Bernie Pinsonat, a partner in Southern Media and Opinion Research in Baton Rouge, said he experienced the same obstacles.
“This has really taken everyone by surprise. We were caught off guard,” Pinsonat said in late October.
“The problem is there are races all over the United States and there are races for governor and everything else. They’re just swamped. If anyone calls me right now I’m going to have to tell them, ‘I’m sorry. I just can’t do it.’”
The real problem, though, wasn’t the number of candidates, he added.
“It’s the PACs (political action committees). They are so big now and have so much money that they always want to be in the field,” Pinsonat said.
“Most of them need it because they don’t know Louisiana. Some of them have more money than political sense.”
According to the Center for Responsive Politics, nearly $4 billion will be spent on this year’s midterm elections. That makes this cycle the most expensive ever seen in American history.

Tea Party test
This election year is prompting some on the right to begin writing the Tea Party movement’s obituary, as others predict a long-expected merger with the evangelical wing of the state GOP.
To be certain, many of the Tea Party’s priorities are intersecting with those of the Christian right this year in Louisiana.
Last month in Pride, Tony Perkins, president of the Family Research Council, hosted a rally for candidates who had received endorsements from various Tea Party groups.
Bob Reid, one of the founding members of the Tea Party of Louisiana, said there’s definitely something to read into it all.
“We’re starting to overlap a lot. We’re working closely together,” he said.
“Our organization has given the Republican leadership four years to take hold of all this and calm down. But it’s still a RINO (Republican In Name Only) establishment. We may eventually try to make a big move with the Christian right and start our own party.”
Those interviewed, aren’t so sure. But most agreed that times are changing, quickly.
Tea Party factions have already been co-opted by religious organizations in other states.
While Maness failed to get the support of the stateside Tea Party groups, he had much more to gain this cycle from national Tea Party endorsements -- like money, which is noticeably absent from the state’s Tea Party scene, along with infrastructure and organization.

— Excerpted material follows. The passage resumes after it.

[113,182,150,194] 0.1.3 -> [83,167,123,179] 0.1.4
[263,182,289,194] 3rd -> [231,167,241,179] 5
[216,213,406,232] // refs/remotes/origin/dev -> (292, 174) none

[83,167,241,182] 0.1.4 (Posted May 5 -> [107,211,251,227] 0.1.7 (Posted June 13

One politico connected to conservative politics said nods from national Tea Party groups are the only kind that matter in this environment.

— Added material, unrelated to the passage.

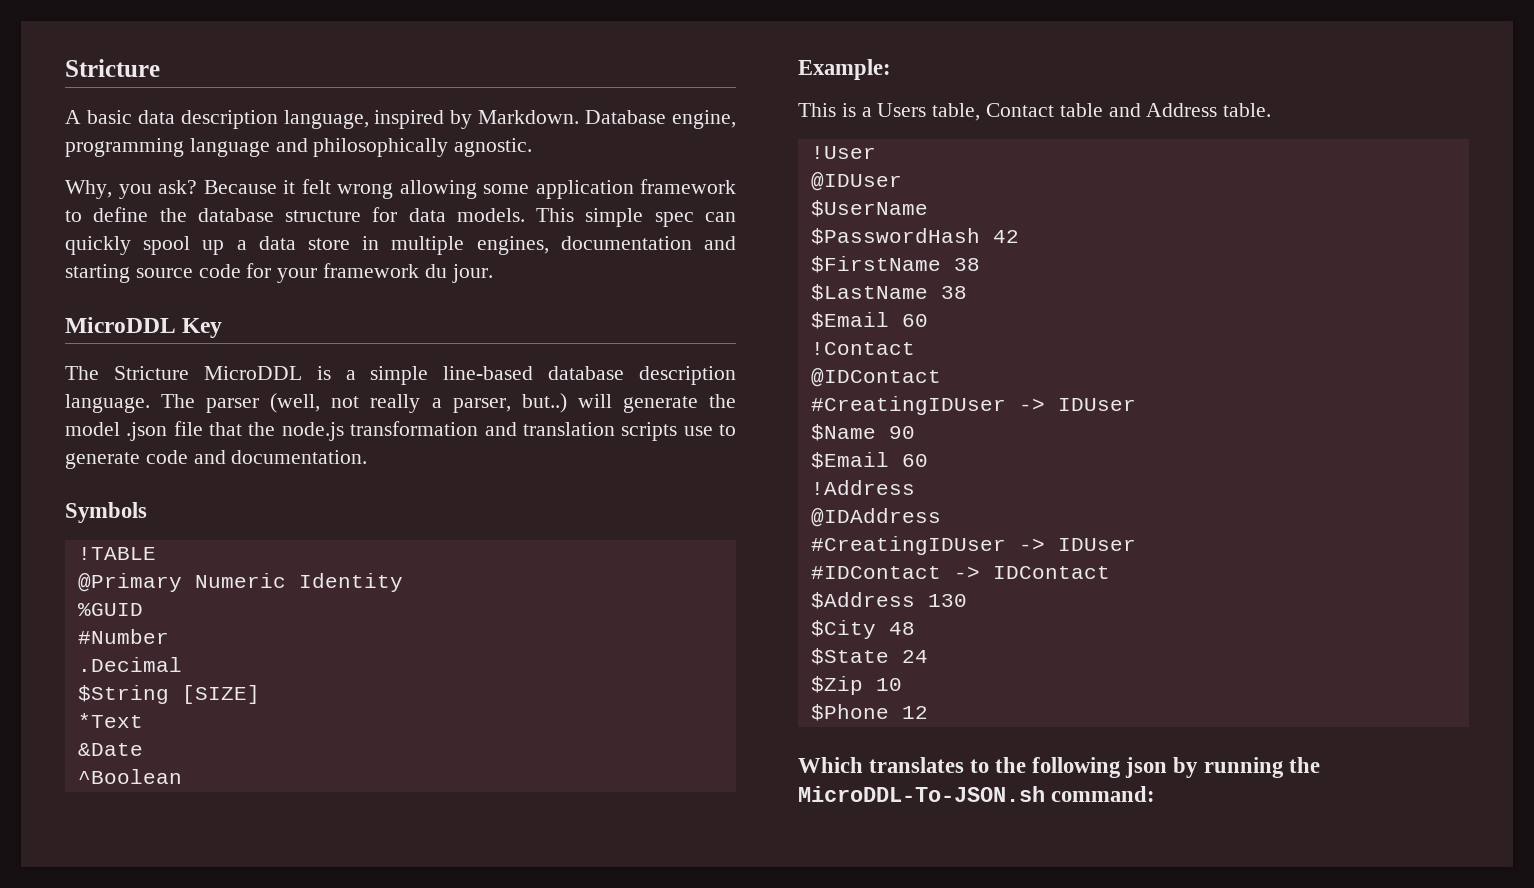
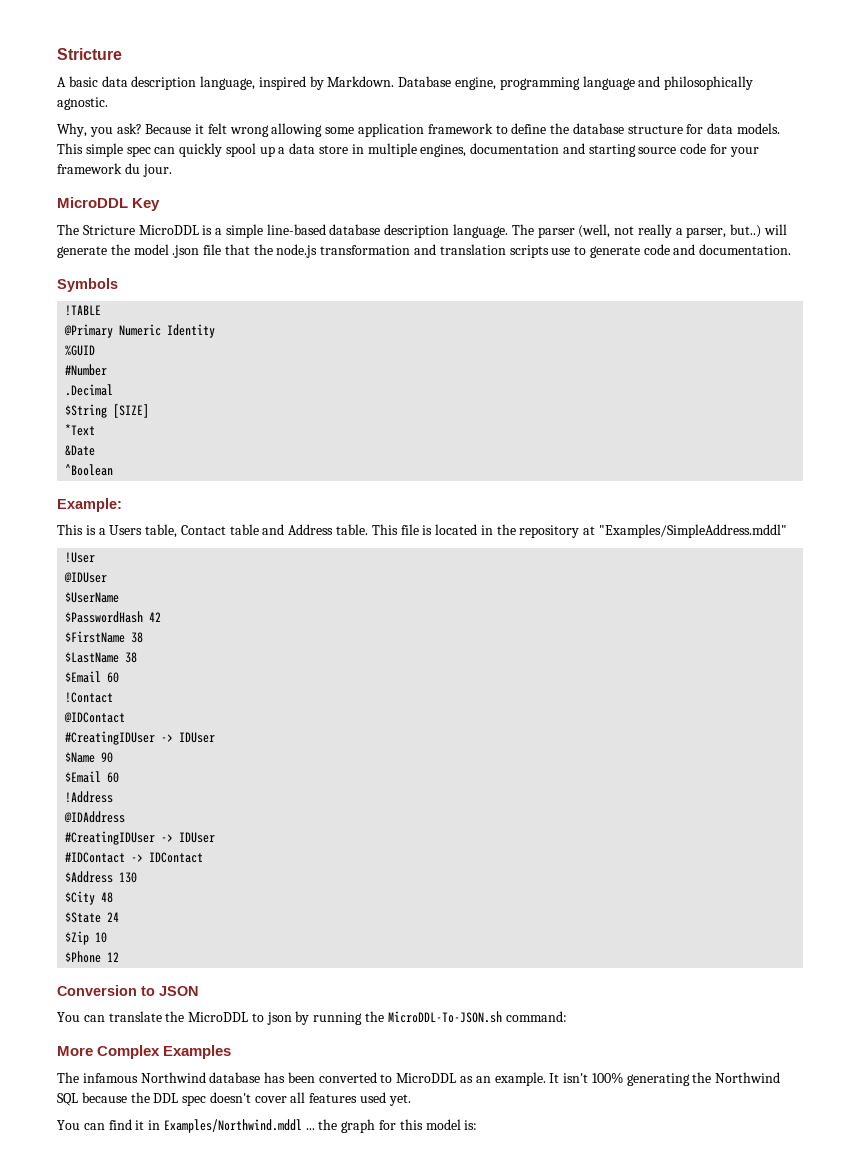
(1272, 110) none -> [371,524,788,538] This file is located in the repository at "Examples/SimpleAddress.mddl"
[798,757,1122,778] Which translates to the following -> [57,985,198,996] [57,1011,264,1022] Conversion to JSON // You can translate the MicroDDL to
(1156, 794) none -> [57,1045,232,1059] [57,1072,781,1086] [57,1092,411,1106] [57,1119,478,1133] // More Complex Examples // The infamous Northwind database has been converted to MicroDDL as an example. It isn't 100% generating the Northwind SQL because the DDL spec doesn't cover all features used yet. // You can find it in Examples/Northwind.mddl ... the graph for this model is:

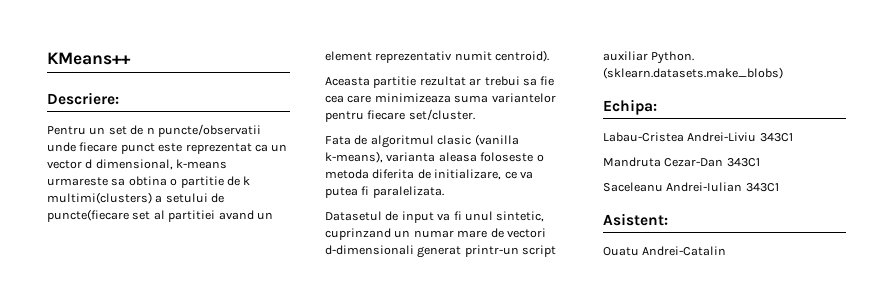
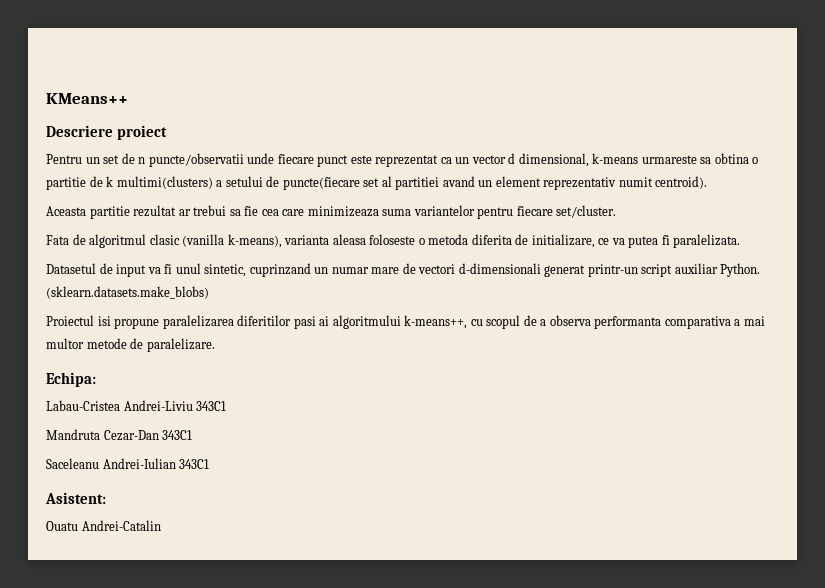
[47,92,119,105] Descriere: -> [46,125,168,140] Descriere proiect
(783, 73) none -> [46,315,765,329] [46,338,215,352] // Proiectul isi propune paralelizarea diferitilor pasi ai algoritmului k-means++, cu scopul de a observa performanta comparativa a mai multor metode de paralelizare.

“The Tea Party in Louisiana peaked in 2010 and they still don’t realize it,” the source said. “It’s on its last legs here. So it makes sense for them to try and combine forces with another fringe group like the Christian right.”

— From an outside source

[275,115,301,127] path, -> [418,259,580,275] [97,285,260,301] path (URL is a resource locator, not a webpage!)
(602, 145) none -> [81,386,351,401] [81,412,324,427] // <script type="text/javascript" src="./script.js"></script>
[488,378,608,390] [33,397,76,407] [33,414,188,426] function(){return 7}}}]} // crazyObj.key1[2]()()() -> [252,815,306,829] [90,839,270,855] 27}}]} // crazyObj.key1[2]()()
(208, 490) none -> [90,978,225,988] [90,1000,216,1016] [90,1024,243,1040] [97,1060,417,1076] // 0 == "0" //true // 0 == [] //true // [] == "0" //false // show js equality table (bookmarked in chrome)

Reid countered that the talk is “just bashing and negativity from the establishment.”
On the other side of this equation, sources close to Christian politics say they are seeing an “evangelical renaissance” in Louisiana that’s being fueled partly by interactions with voters who started their activism with the Tea Party movement.
They saw the Dasher campaign, in particular, as the perfect hybrid during the primary.
He avoided the kind of guerrilla tactics that can often make traditional Tea Party candidates look hokey, while still pulling down money from the national groups.
He also crafted a hard-right religious message while offering up his campaign as a “melting pot for conservative voters,” one campaign source said.